Sunday, December 14, 2025

Culture Shock #50: Where is the Chanukkah spirit?

I got a text from my dear friend Dakota a couple hours ago, wishing me a happy Chanukkah. My eyes darted to the window, a wall of pitch black. The sun had already set, and I had completely forgotten that Chanukkah started tonight. 

Dismay. How could I have possibly forgotten the first night of Chanukkah? This had never happened to me before. Living in the U.S., it would've been impossible to forget. My family and I would've been making plans to make latkes together weeks in advance, and my college besties and I would drive to the local donut shop to pick up Sufganiyot. I would've dug through my sock drawer to find a Dreidl and stocked up on gelt from the grocery store. I would've already been planning what to buy with the Chanukkah money from my grandparents (thank you grandparents!). 

Frustration. The internal Jewish clock in my body that reminded me to buy Chanukkah candles and take the menorah down from the mantelpiece (or to bug my parents to buy chanukkah candles and take the menorah down from the mantelpiece) betrayed me this year. The truth is, I completely lost track of time and have no Jewish community here to ground me in who I am and where I come from. Does really no one here in Germany know about Chanukkah? How did everyone in my life here fail to wish me a happy Chanukkah, even if they don't celebrate themselves? 

Grief. Of course, it's easier to place the blame on those around me. What hurts the most is that I forgot to wish me a happy Chanukkah. 

I called my parents and they recited the prayers with me as I lit the candles (My Nana and Papa brought me Chanukkah candles when they visited back in October. The menorah I bought for myself back in May. I sent gratitude to my past self, who already had in mind that I would be celebrating the first five days of Chanukkah in Germany without my family.) My grief settled a bit, overcome by the urge to philosophize. How Jewish could one possibly be without a community to be Jewish with? My dad made an excellent point: to be Jewish alone is explicitly forbidden according to Jewish law. You need a Minyan for services to take place. 

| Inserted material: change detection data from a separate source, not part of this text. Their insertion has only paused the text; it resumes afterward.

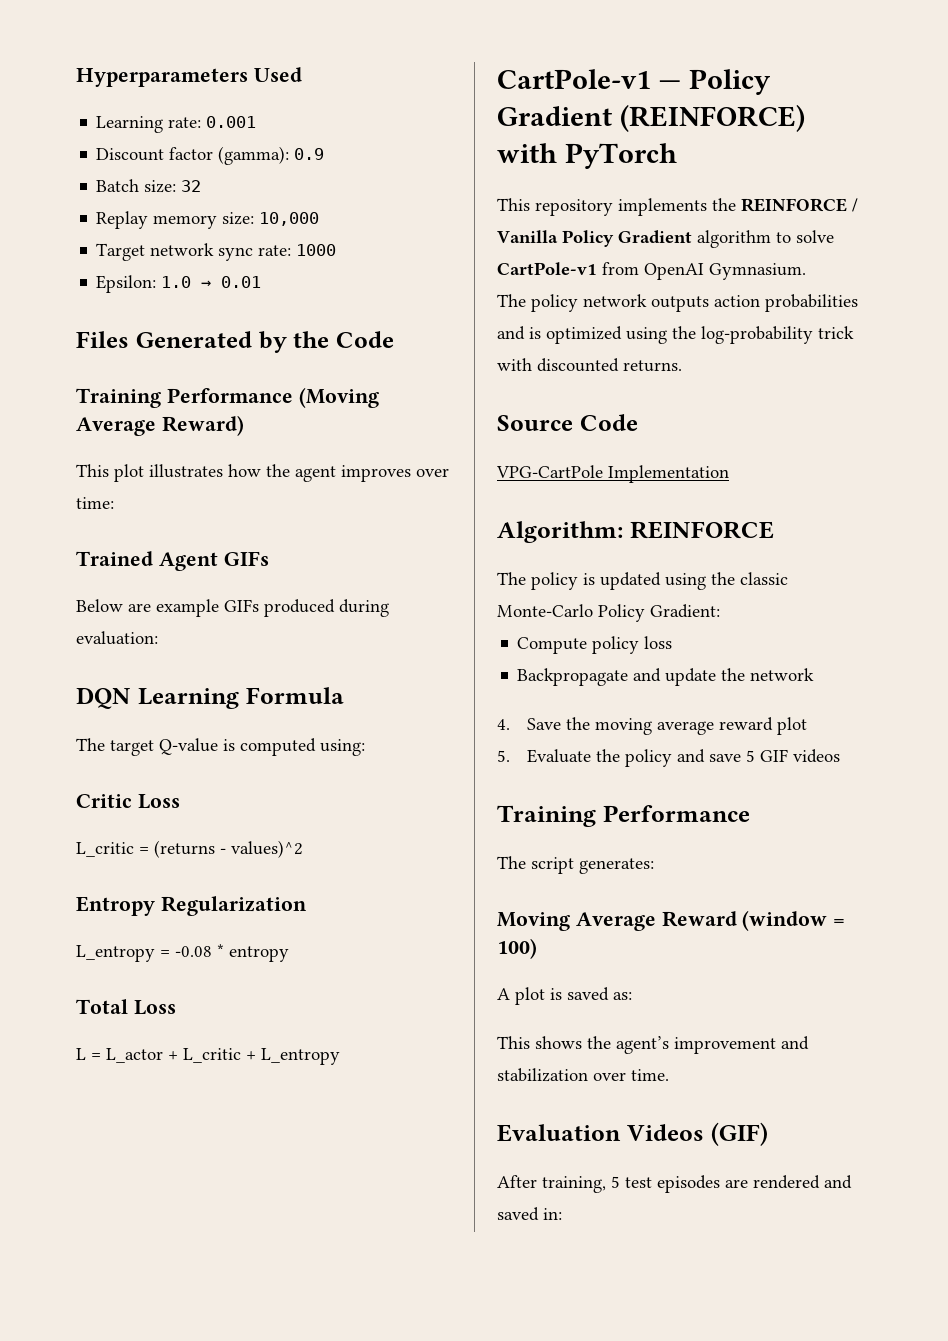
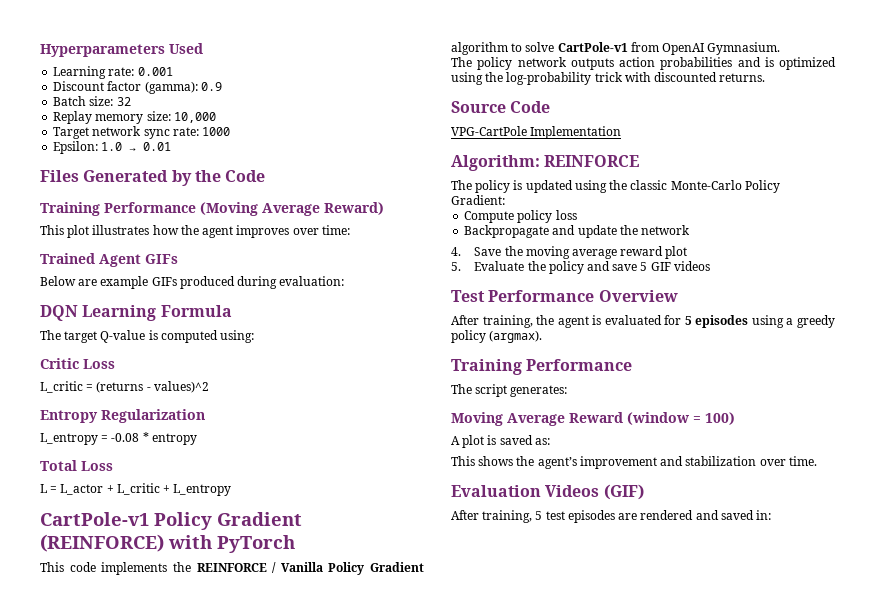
- CartPole-v1 — Policy Gradient (REINFORCE) with PyTorch
+ CartPole-v1 Policy Gradient (REINFORCE) with PyTorch
- This repository implements the REINFORCE / Vanilla Policy Gradient algorithm to solve CartPole-v1 from OpenAI Gymnasium.
+ This code implements the REINFORCE / Vanilla Policy Gradient algorithm to solve CartPole-v1 from OpenAI Gymnasium.
+ Test Performance Overview
+ After training, the agent is evaluated for 5 episodes using a greedy policy (argmax).

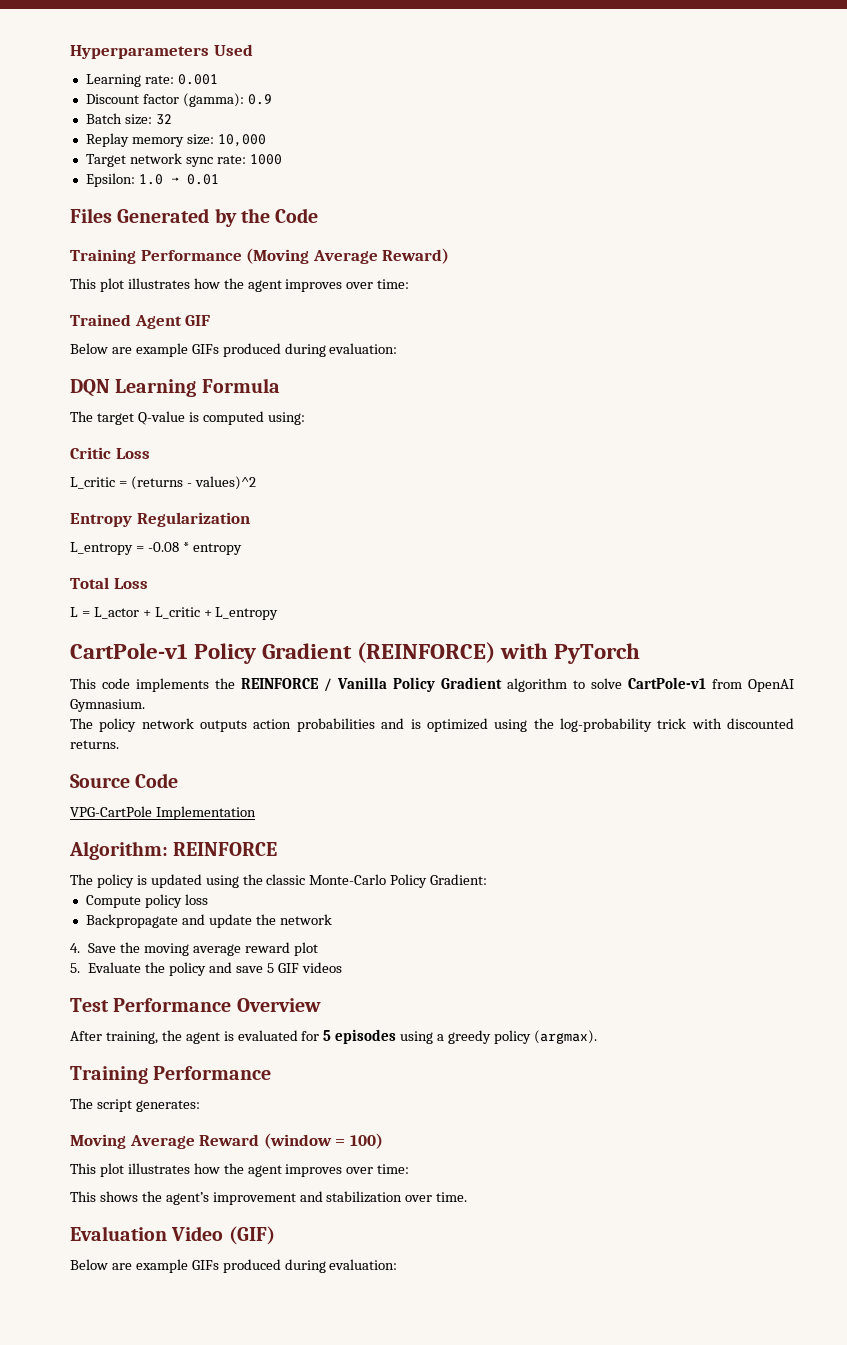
- Trained Agent GIFs
+ Trained Agent GIF
  Moving Average Reward (window = 100)
- A plot is saved as:
+ This plot illustrates how the agent improves over time:
- Evaluation Videos (GIF)
- After training, 5 test episodes are rendered and saved in:
+ Evaluation Video (GIF)
+ Below are example GIFs produced during evaluation:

Needless to say, I am very much missing my Jewish community right now. Especially living in a Christian country, where everyone's high on tacky lights and cheesy music and Santa Claus for weeks on end. I'm not saying the U.S. is any different - I actually think the U.S. is more unbearable when it comes to Christmas spirit (the cookies are worse). But at least in the U.S. I had community who understood what it felt like to be surrounded by joy and chaos that wasn't ours. A community who had joy and chaos of our own to tend to. Not to mention the occasional house we would pass with strings of blue and white lights draped across bare braches, a menorah in the window. The excited shouting: "Look at that house! To your left! No, other left! Jews!!" 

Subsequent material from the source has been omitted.